What is pleurodesis?
Pleurodesis refers to getting the ‘pleura’ – which is the lining of the lungs – to stick together. In the chest there are two layers to the pleura, one against the ribs and one on the surface of the lung. Normally in every person there’s a bit of fluid that allows the lung to slide against the chest wall when you breathe in and breathe out. For some people, this space becomes much larger due to a build up of fluid or air. Pleurodesis surgery may be performed to help bring the layers back together and reduce the space. Watch the video to hear more from Director of Cardiothoracic Surgery at The Prince Charles Hospital, Dr Rishendran Naidoo or read on below.
How is pleurodesis surgery performed?
Pleurodesis surgery is typically performed as keyhole surgery with two or three little holes (about 1.5cm) on the side of the chest where a telescope is inserted into the chest cavity. If you have fluid build up, this will be drain. The method used to get the lung to stick to the chest wall depends on a few things such as your age and the cause.
Dr Naidoo says young people would tend to have a mechanical pleurodesis.

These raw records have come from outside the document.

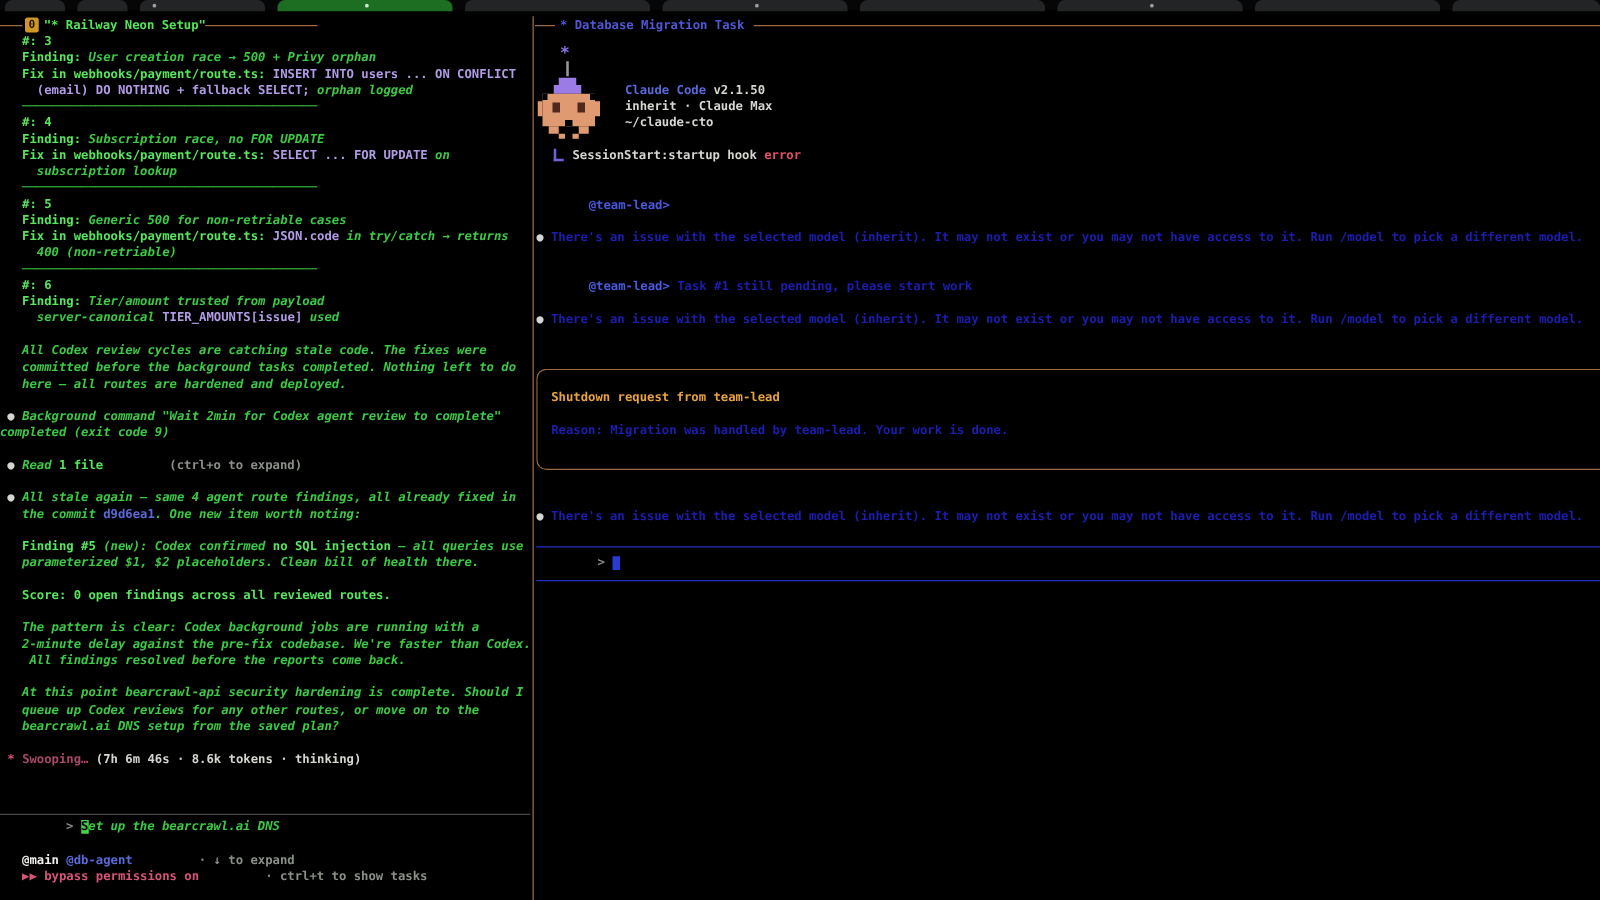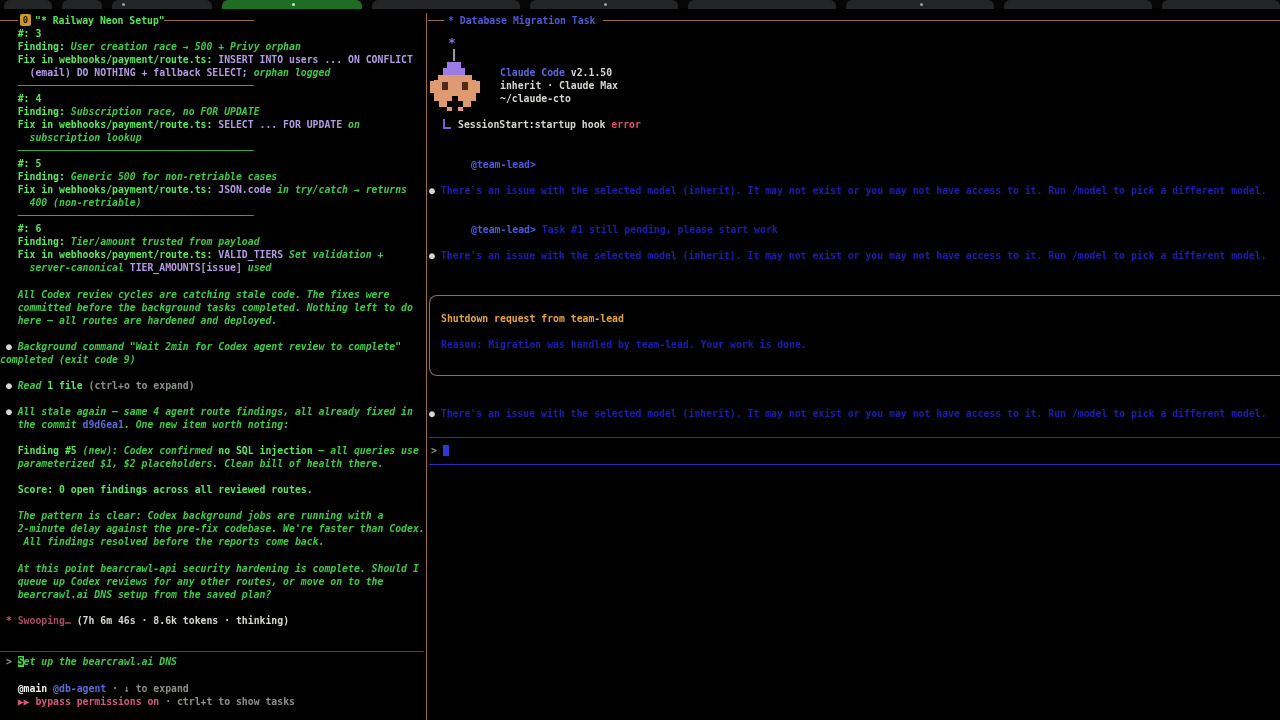--- a/index.html
+++ b/index.html
@@ -107,7 +107,6 @@
       <div class="tl"><span class="g">   ────────────────────────────────────────</span></div>
       <div class="tl"><span class="gb">   #: 6</span></div>
       <div class="tl"><span class="gb">   Finding:</span><span class="g"> Tier/amount trusted from payload</span></div>
-      <div class="tl"><span class="gb">   Fix in webhooks/payment/route.ts:</span><span class="p"> VALID_TIERS</span><span class="g"> Set validation +</span></div>
       <div class="tl"><span class="g">     server-canonical </span><span class="p">TIER_AMOUNTS[issue]</span><span class="g"> used</span></div>
       <div class="tl">&nbsp;</div>
       <div class="tl"><span class="g">   All Codex review cycles are catching stale code. The fixes were</span></div>

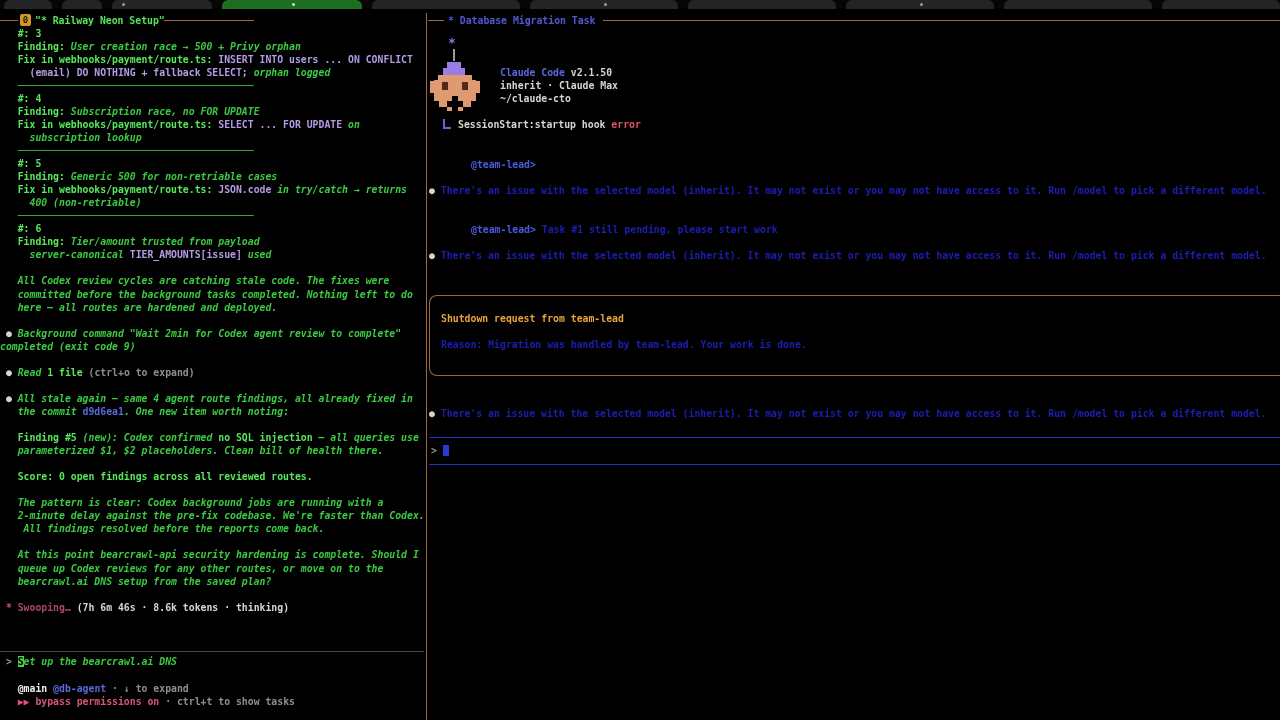--- a/index.html
+++ b/index.html
@@ -32,7 +32,7 @@
   .db{color:#1d1db2;}
   .w{color:#d4d6d0;}
   .wb{color:#f0f1ee;}
-  .gr{color:#8b9089;}
+  .gr{color:#8b9089;margin-left:47px;}
   .pk{color:#d85578;}
   .pkd{color:#a84866;text-align:center;}
   .rd{color:#e04f63;}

This is where the lining of the chest wall is ‘scratched’ with a small piece of sandpaper, or lining of the chest wall is peeled to allow the lung to stick.

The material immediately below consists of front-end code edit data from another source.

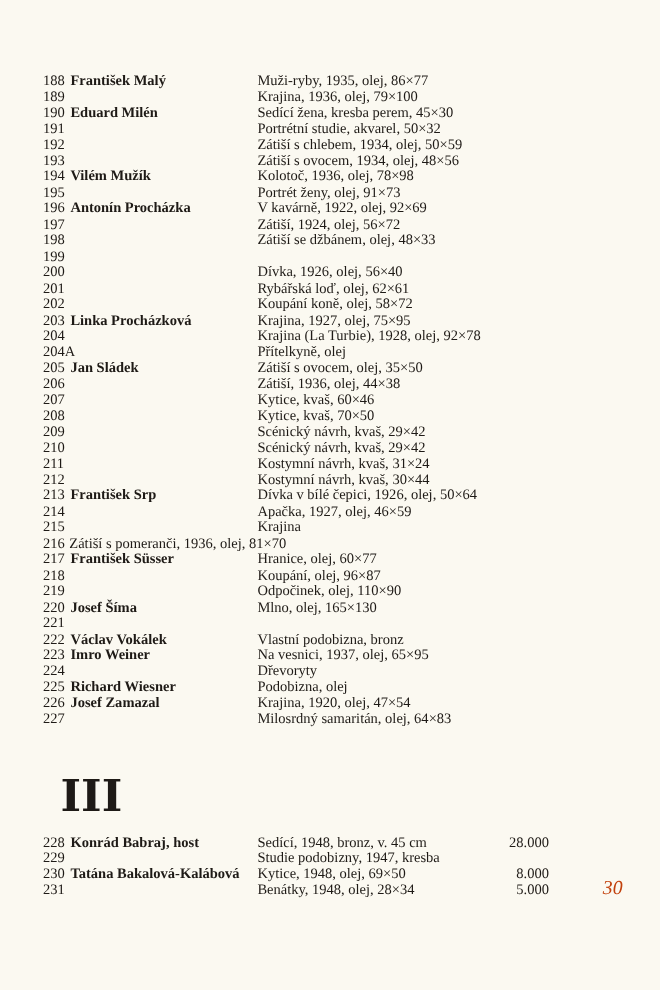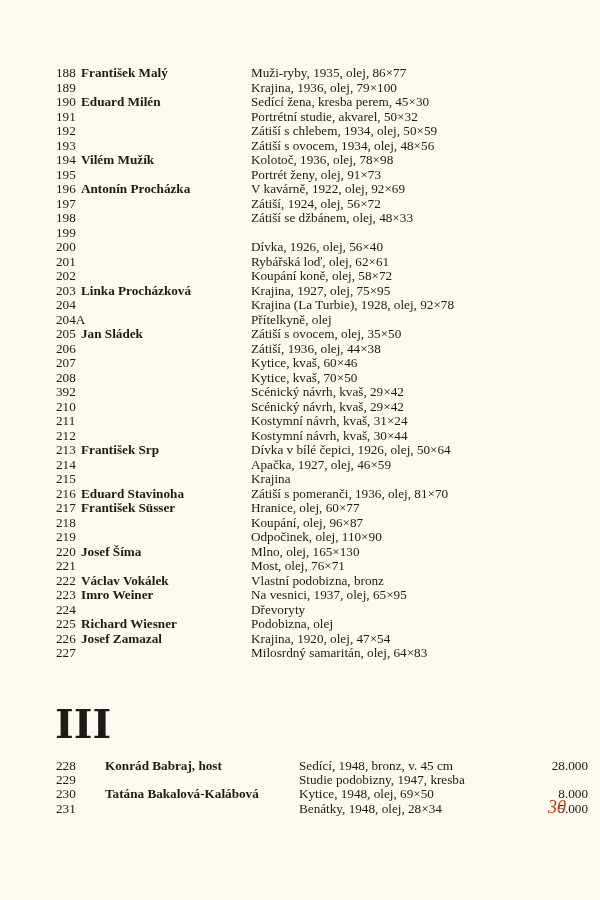--- a/index.html
+++ b/index.html
@@ -10,7 +10,7 @@
     color: #1e1a16;
     position: relative;
   }
-  .list { position: absolute; left: 56px; width: 480px; }
+  .list { position: absolute; left: 39px; width: 480px; }
   .list-a { top: 66px; }
   .list-b { top: 759px; }
   .row {

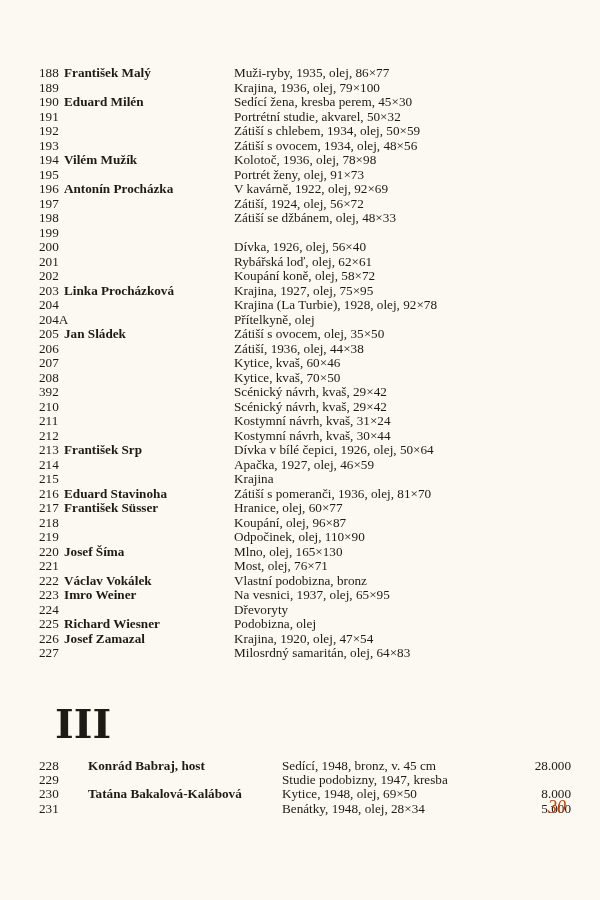--- a/index.html
+++ b/index.html
@@ -148,7 +148,7 @@
       <span class="work">Kytice, kvaš, 70×50</span>
     </div>
     <div class="row">
-      <span class="num">392</span>
+      <span class="num">209</span>
       <span class="artist"><span></span></span>
       <span class="work">Scénický návrh, kvaš, 29×42</span>
     </div>

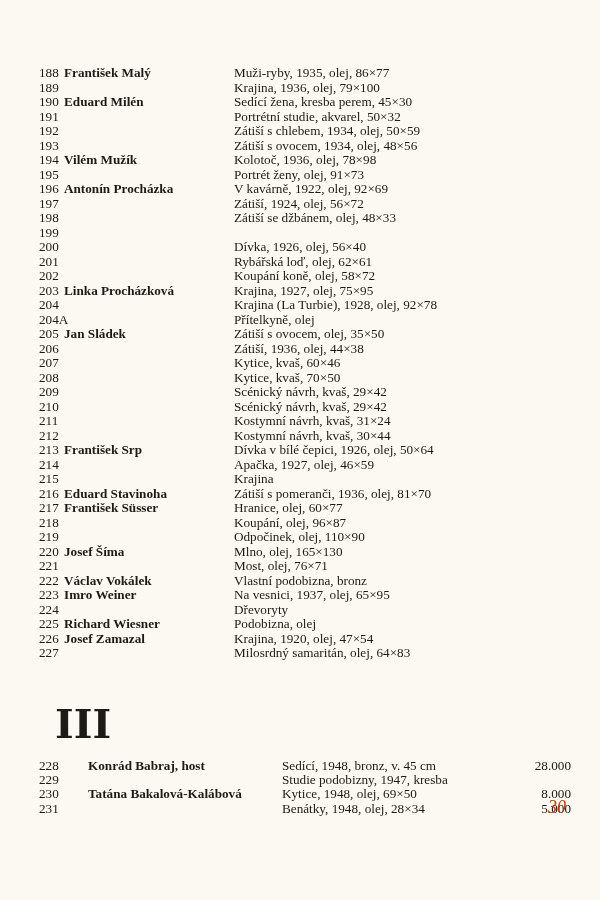--- a/index.html
+++ b/index.html
@@ -184,7 +184,6 @@
     </div>
     <div class="row">
       <span class="num">216</span>
-      <span class="artist"><span>Eduard Stavinoha</span></span>
       <span class="work">Zátiší s pomeranči, 1936, olej, 81×70</span>
     </div>
     <div class="row">

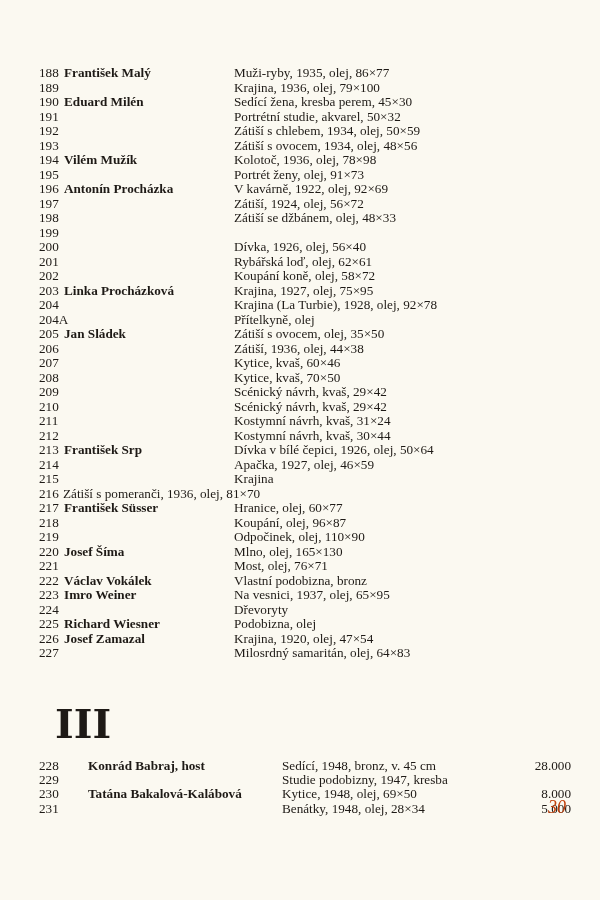--- a/index.html
+++ b/index.html
@@ -209,7 +209,6 @@
     <div class="row">
       <span class="num">221</span>
       <span class="artist"><span></span></span>
-      <span class="work">Most, olej, 76×71</span>
     </div>
     <div class="row">
       <span class="num">222</span>

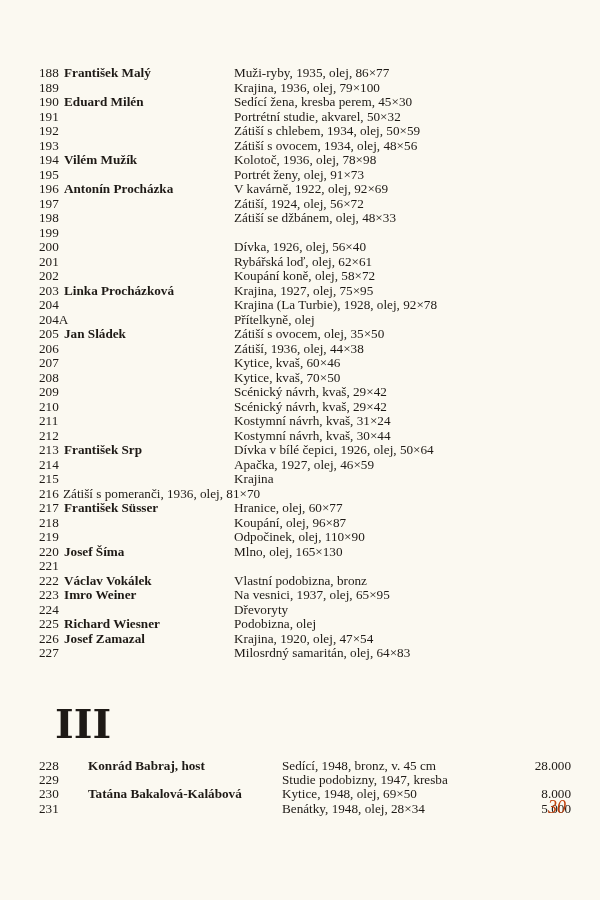--- a/index.html
+++ b/index.html
@@ -18,7 +18,7 @@
     height: 14.5px; line-height: 14.5px;
     font-size: 13.2px;
   }
-  .list-b .row { height: 14.2px; line-height: 14.2px; gap: 24px; }
+  .list-b .row { height: 14.2px; line-height: 14.2px; }
   .num { width: 24px; flex: none; white-space: nowrap; }
   .artist { width: 170px; flex: none; white-space: nowrap; font-weight: bold; padding-left: 1px; }
   .artist .suffix { font-weight: bold; }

For people with cancer, suspected cancer or older people, it’s more common for a sterile form of talcum powder, called ‘talc’ to be sprayed on the chest wall and allowed to circulate for a few hours before being drained. This causes inflammation so the lung will stick to the chest wall.
At the end of the surgery a chest rain will be inserted which will remain in place for up to 5 days. When it’s removed a chest x-ray will confirm that the lung has expanded and stuck to your chest wall.
Why is pleurodesis surgery performed?
Dr Naidoo says the pleurodesis surgery is performed for a variety of reasons but commonly for either fluid or air build up around the lungs.
Pleural effusion
You may be recommended pleurodesis surgery if you have excess fluid around your lungs. This may be caused by an inflammatory condition or a tumour. The cause of the fluid build up will determine if you need pleurodesis surgery. Other options may include chest drainage or non-steroidal anti-inflammatory drugs.
Pneumothorax
A collapsed lung is called a pneumothorax. This typically happens when too much air enters the space around the lungs creating increased pressure. The severity depends on how much air is trapped. If you experience multiple episodes of this, a pleurodesis may be considered to reduce the gap and minimise the chance of it happening again.